Tender chicken breasts filled with spinach, feta, and herbs, rolled and baked for a Mediterranean-inspired dish.
# Ingredient list:
→ Chicken
01 - 4 boneless, skinless chicken breasts (6 oz each)
02 - Salt, to taste
03 - Freshly ground black pepper, to taste
→ Filling
04 - 5 oz baby spinach, chopped
05 - 4 oz feta cheese, crumbled
06 - 1 small red onion, finely chopped
07 - 2 garlic cloves, minced
08 - 1 tablespoon fresh dill, chopped (or 1 teaspoon dried dill)
09 - 1 tablespoon fresh parsley, chopped
10 - 1 tablespoon olive oil
→ Coating and Baking
11 - 2 tablespoons olive oil, for searing
12 - 1 teaspoon dried oregano
13 - Juice of 1/2 lemon
# Cooking steps:
01 - Preheat the oven to 400°F.
02 - Place each chicken breast between two sheets of parchment paper or plastic wrap and gently pound to an even thickness of 1/2 inch. Season both sides with salt and pepper.
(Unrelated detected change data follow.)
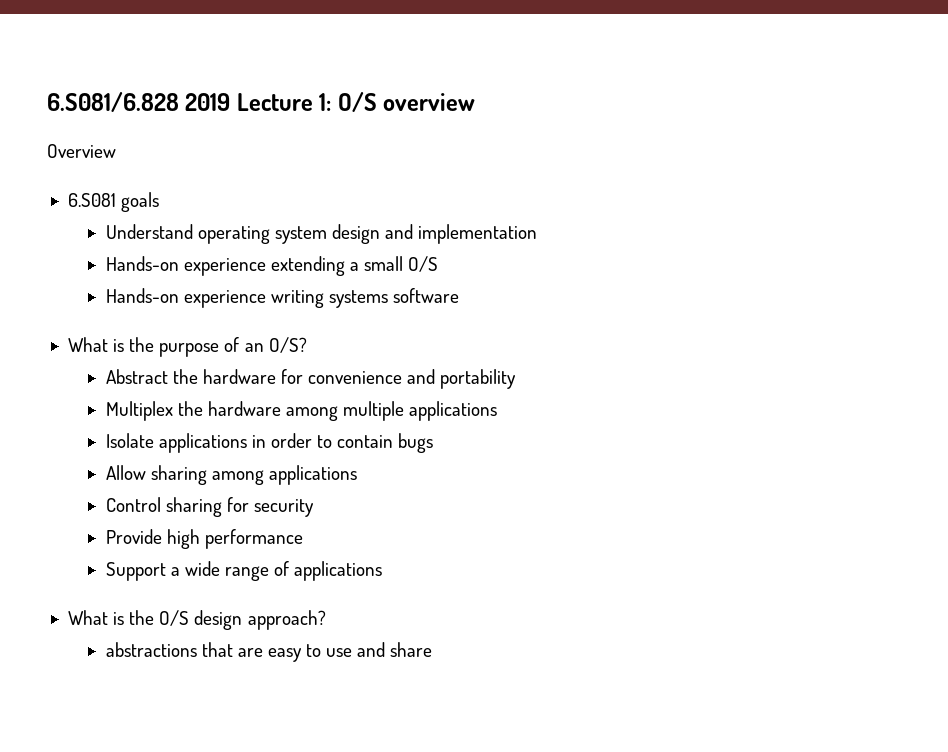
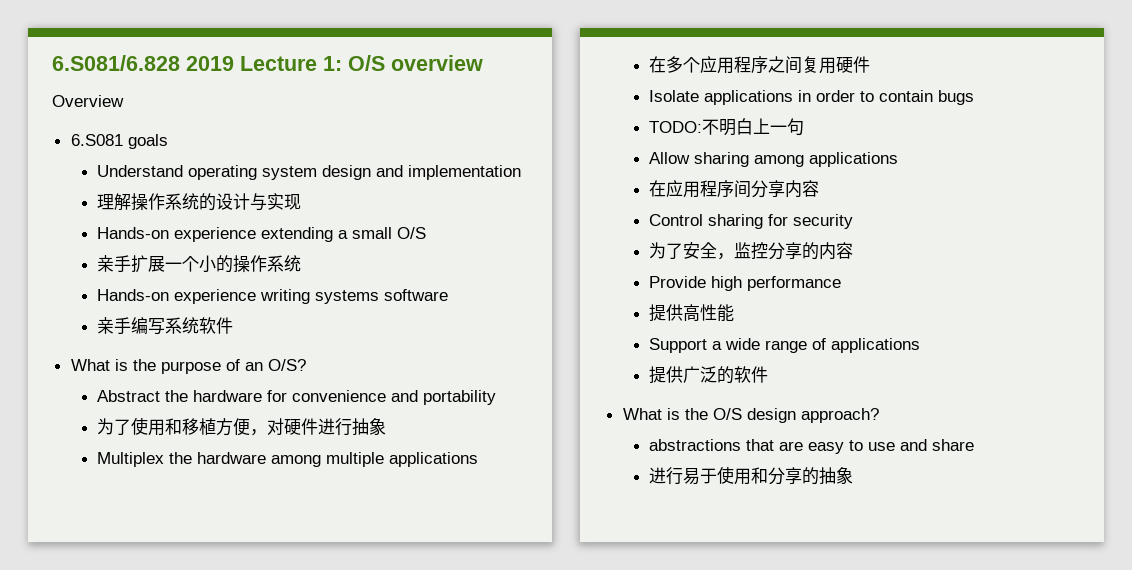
+ 理解操作系统的设计与实现
+ 亲手扩展一个小的操作系统
+ 亲手编写系统软件
+ 为了使用和移植方便，对硬件进行抽象
+ 在多个应用程序之间复用硬件
+ TODO:不明白上一句
+ 在应用程序间分享内容
+ 为了安全，监控分享的内容
+ 提供高性能
+ 提供广泛的软件
+ 进行易于使用和分享的抽象

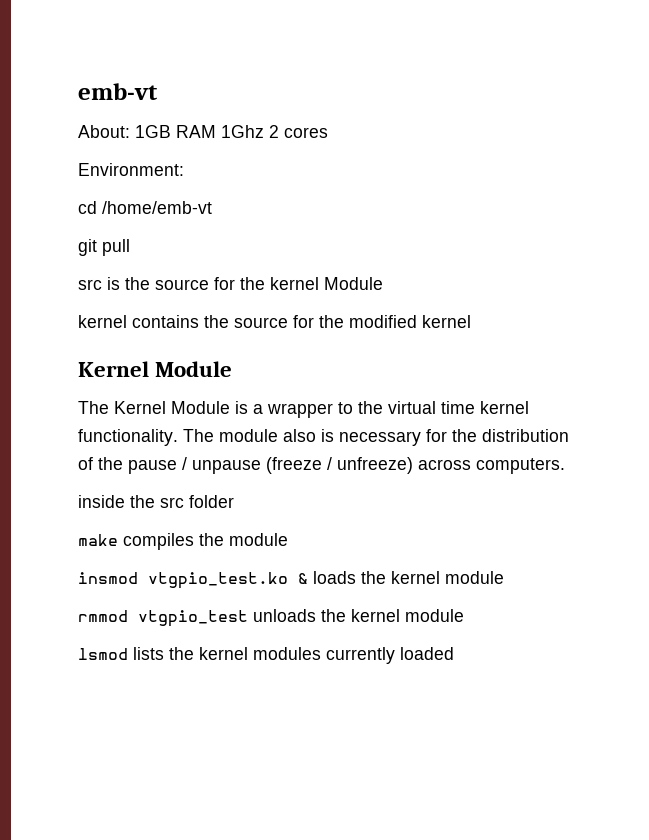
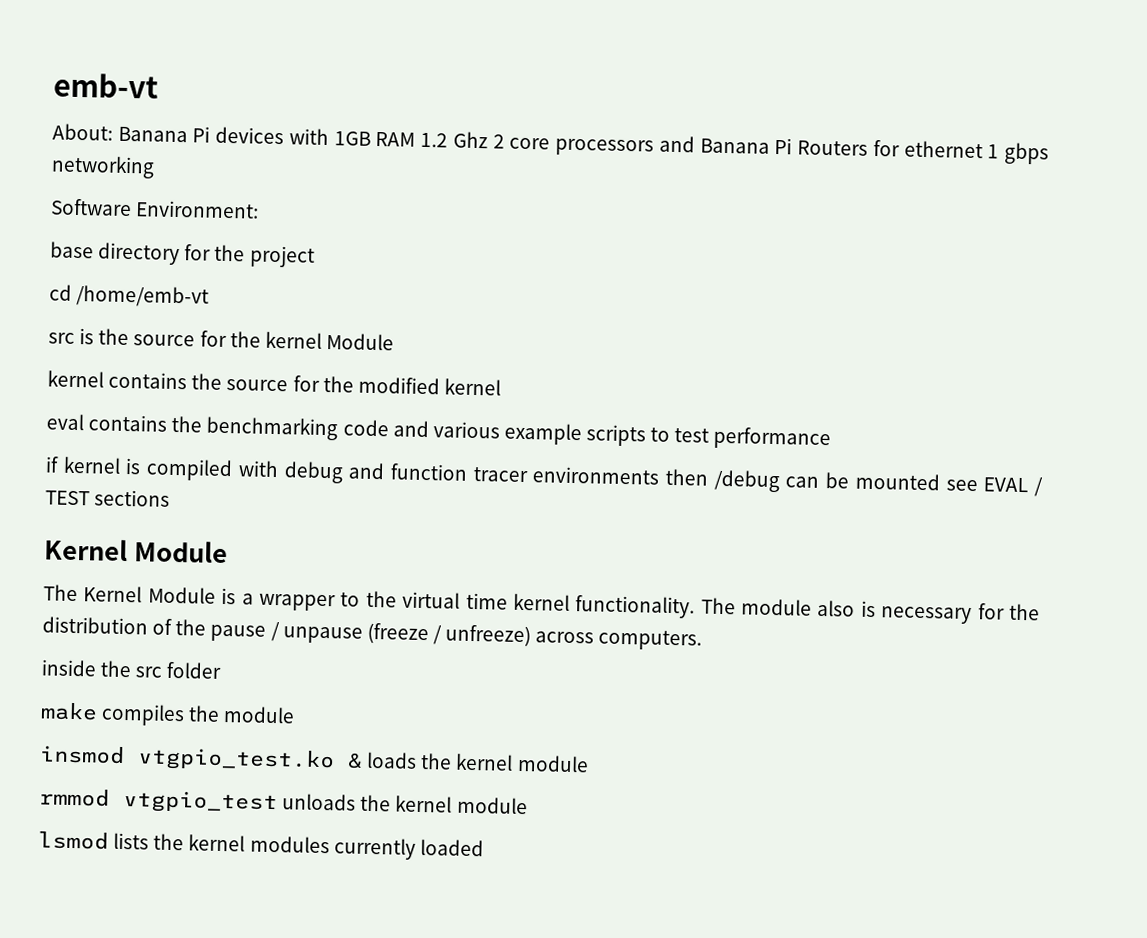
- About: 1GB RAM 1Ghz 2 cores
- Environment:
+ About: Banana Pi devices with 1GB RAM 1.2 Ghz 2 core processors and Banana Pi Routers for ethernet 1 gbps networking
+ Software Environment:
+ base directory for the project
- git pull
+ eval contains the benchmarking code and various example scripts to test performance
+ if kernel is compiled with debug and function tracer environments then /debug can be mounted see EVAL / TEST sections

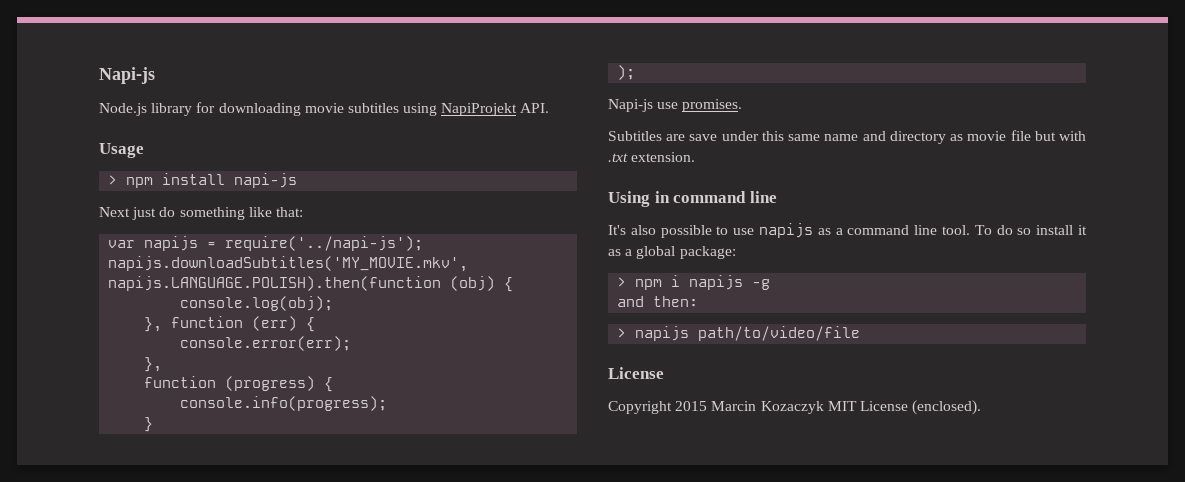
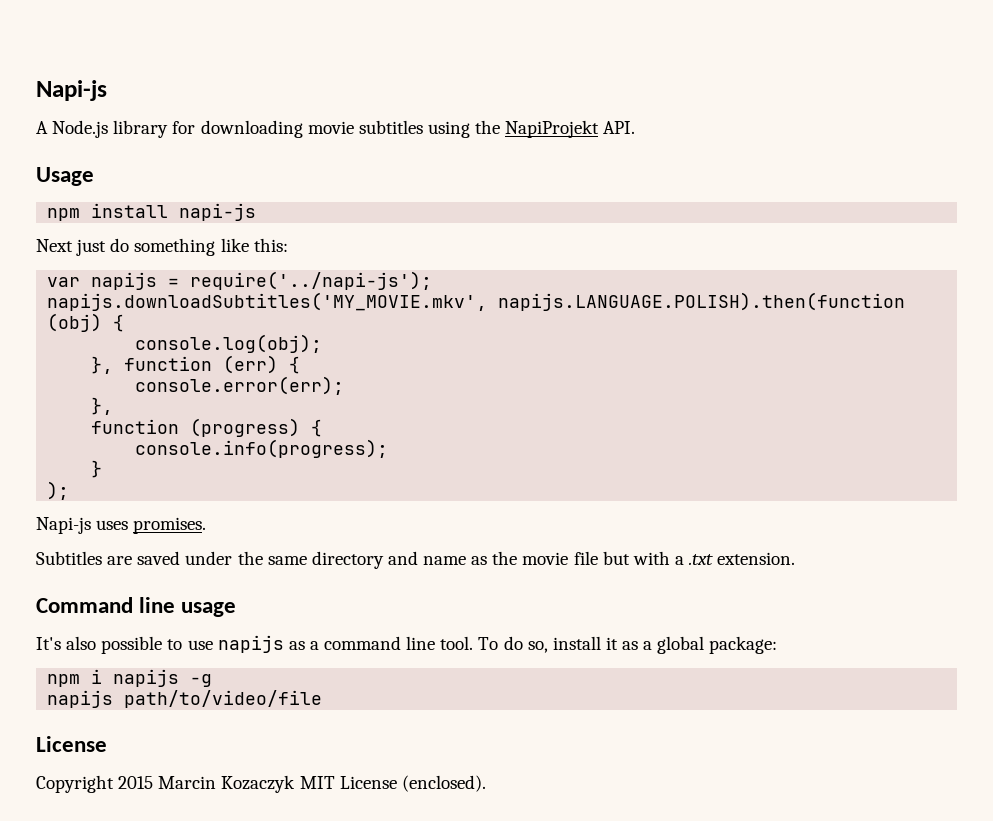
- Node.js library for downloading movie subtitles using NapiProjekt API.
+ A Node.js library for downloading movie subtitles using the NapiProjekt API.
- > npm install napi-js
+ npm install napi-js
- Next just do something like that:
+ Next just do something like this:
- Napi-js use promises.
+ Napi-js uses promises.
- Subtitles are save under this same name and directory as movie file but with .txt extension.
+ Subtitles are saved under the same directory and name as the movie file but with a .txt extension.
- Using in command line
+ Command line usage
- To do so install it as a global package:
+ To do so, install it as a global package:
- > npm i napijs -g
+ npm i napijs -g
- and then:
- > napijs path/to/video/file
+ napijs path/to/video/file

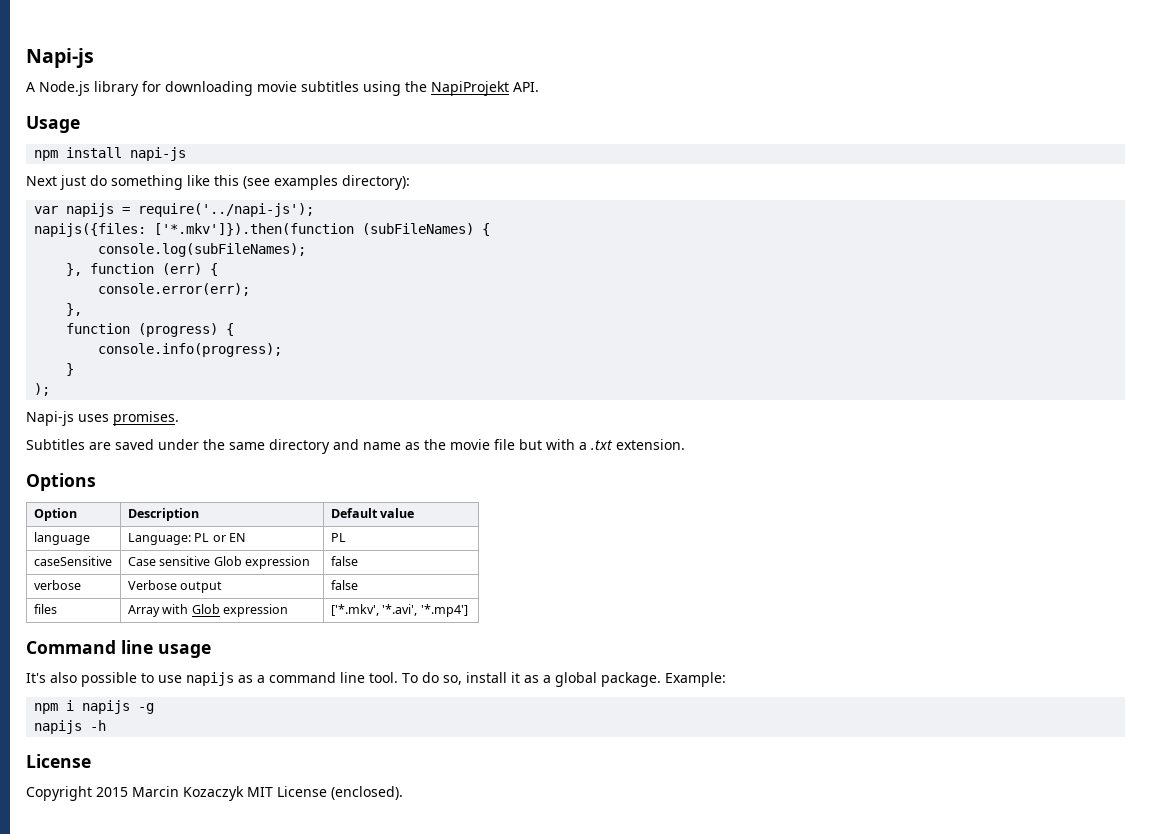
- Next just do something like this:
+ Next just do something like this (see examples directory):
- napijs.downloadSubtitles('MY_MOVIE.mkv', napijs.LANGUAGE.POLISH).then(function (obj) {
- console.log(obj);
+ napijs({files: ['*.mkv']}).then(function (subFileNames) {
+ console.log(subFileNames);
+ Options
+ Option | Description | Default value
+ language | Language: PL or EN | PL
+ caseSensitive | Case sensitive Glob expression | false
+ verbose | Verbose output | false
+ files | Array with Glob expression | ['*.mkv', '*.avi', '*.mp4']
- To do so, install it as a global package:
+ To do so, install it as a global package. Example:
- napijs path/to/video/file
+ napijs -h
03 - Heat 1 tablespoon olive oil in a skillet over medium heat. Sauté the finely chopped onion and minced garlic for 2 minutes until softened. Add chopped spinach and cook, stirring, until wilted, about 2 minutes. Remove from heat and let cool slightly.
04 - In a bowl, mix the cooked spinach mixture with crumbled feta, chopped dill, and parsley until well combined.
05 - Lay each chicken breast flat. Spread one-quarter of the filling along one edge, then roll up tightly and secure with toothpicks or kitchen twine.
06 - Heat 2 tablespoons olive oil in an oven-safe skillet over medium-high heat. Sear the stuffed chicken rolls for 2 to 3 minutes on each side until golden brown.
07 - Sprinkle the rolls with dried oregano and squeeze the juice of half a lemon over them.
08 - Transfer the skillet to the preheated oven and bake for 18 to 22 minutes until the chicken reaches an internal temperature of 165°F.
09 - Remove toothpicks or twine before serving. Slice rolls if desired.